WHAT THE TASK REQUIRES: Omit the images, then output each of the records below exactly.
Segment Start: RECORDS FOR THIS EXERCISE
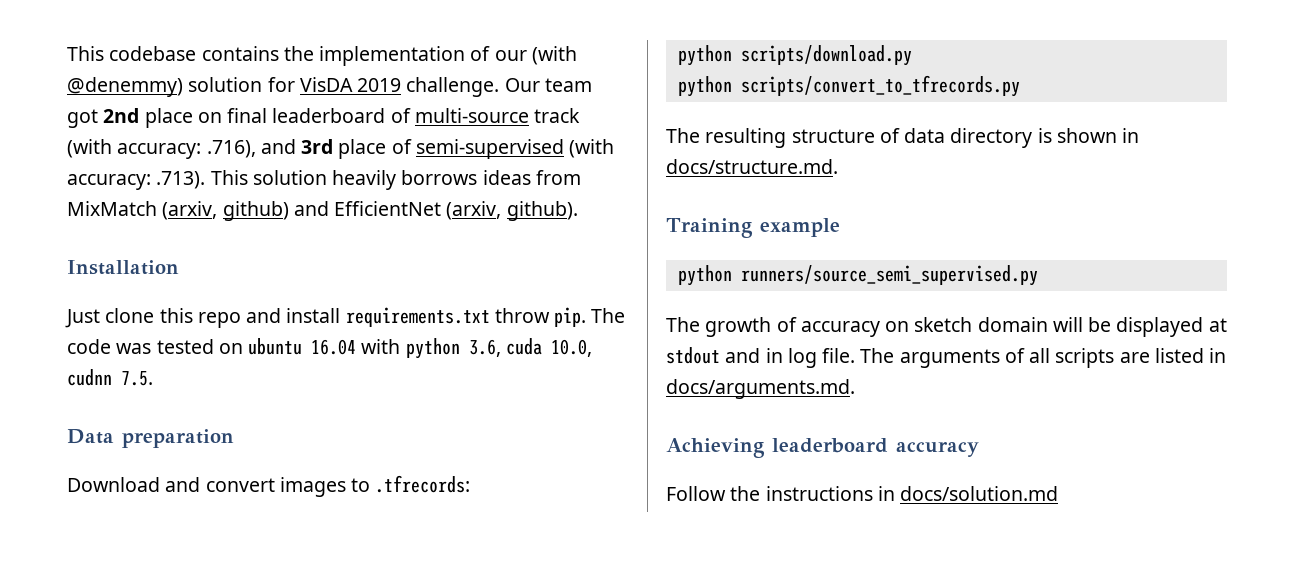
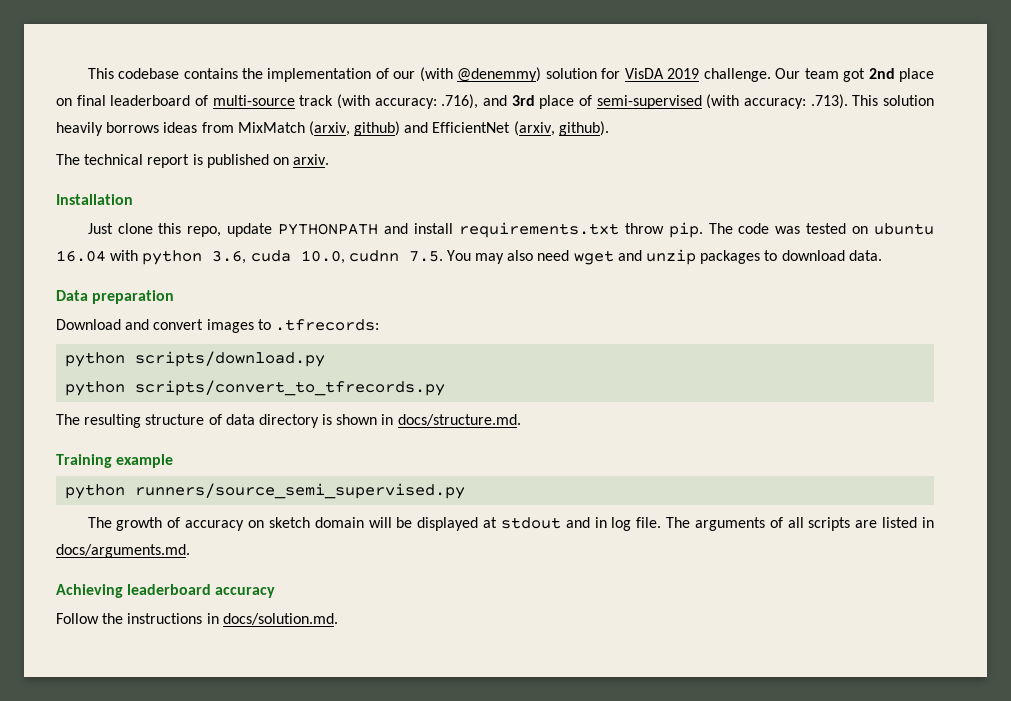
(578, 211) none -> [56,154,330,168] // The technical report is published on arxiv.
[197,312,241,328] repo -> [187,223,379,237] repo, update PYTHONPATH
(153, 378) none -> [446,249,882,265] You may also need wget and unzip packages to download data.
[900,486,1059,501] docs/solution.md -> [222,613,338,625] docs/solution.md.

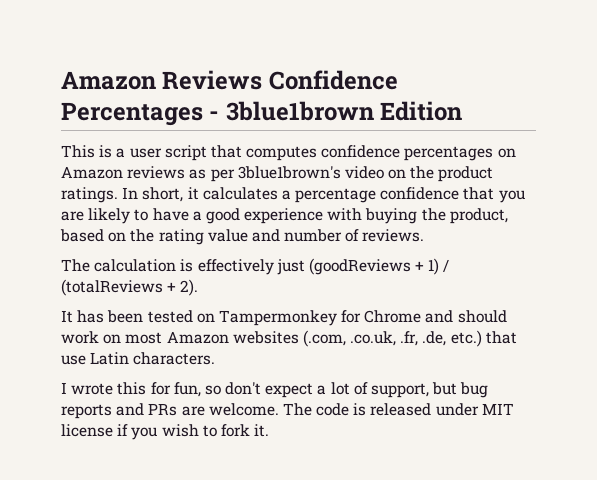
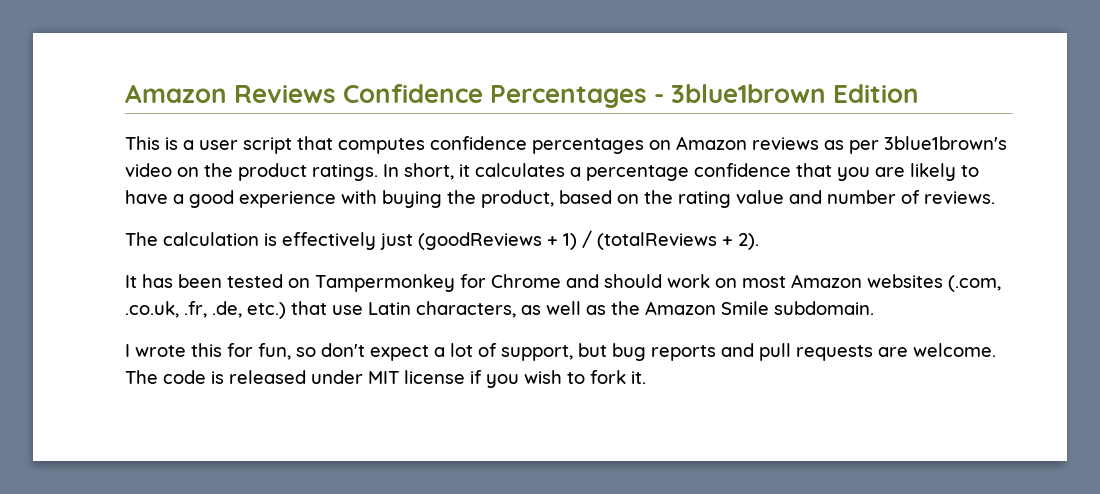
[133,352,216,365] characters. -> [416,301,874,318] characters, as well as the Amazon Smile subdomain.
[148,403,178,416] PRs -> [759,343,873,361] pull requests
Segment End: RECORDS FOR THIS EXERCISE
FINAL ANSWER:
(578, 211) none -> [56,154,330,168] // The technical report is published on arxiv.
[197,312,241,328] repo -> [187,223,379,237] repo, update PYTHONPATH
(153, 378) none -> [446,249,882,265] You may also need wget and unzip packages to download data.
[900,486,1059,501] docs/solution.md -> [222,613,338,625] docs/solution.md.

[133,352,216,365] characters. -> [416,301,874,318] characters, as well as the Amazon Smile subdomain.
[148,403,178,416] PRs -> [759,343,873,361] pull requests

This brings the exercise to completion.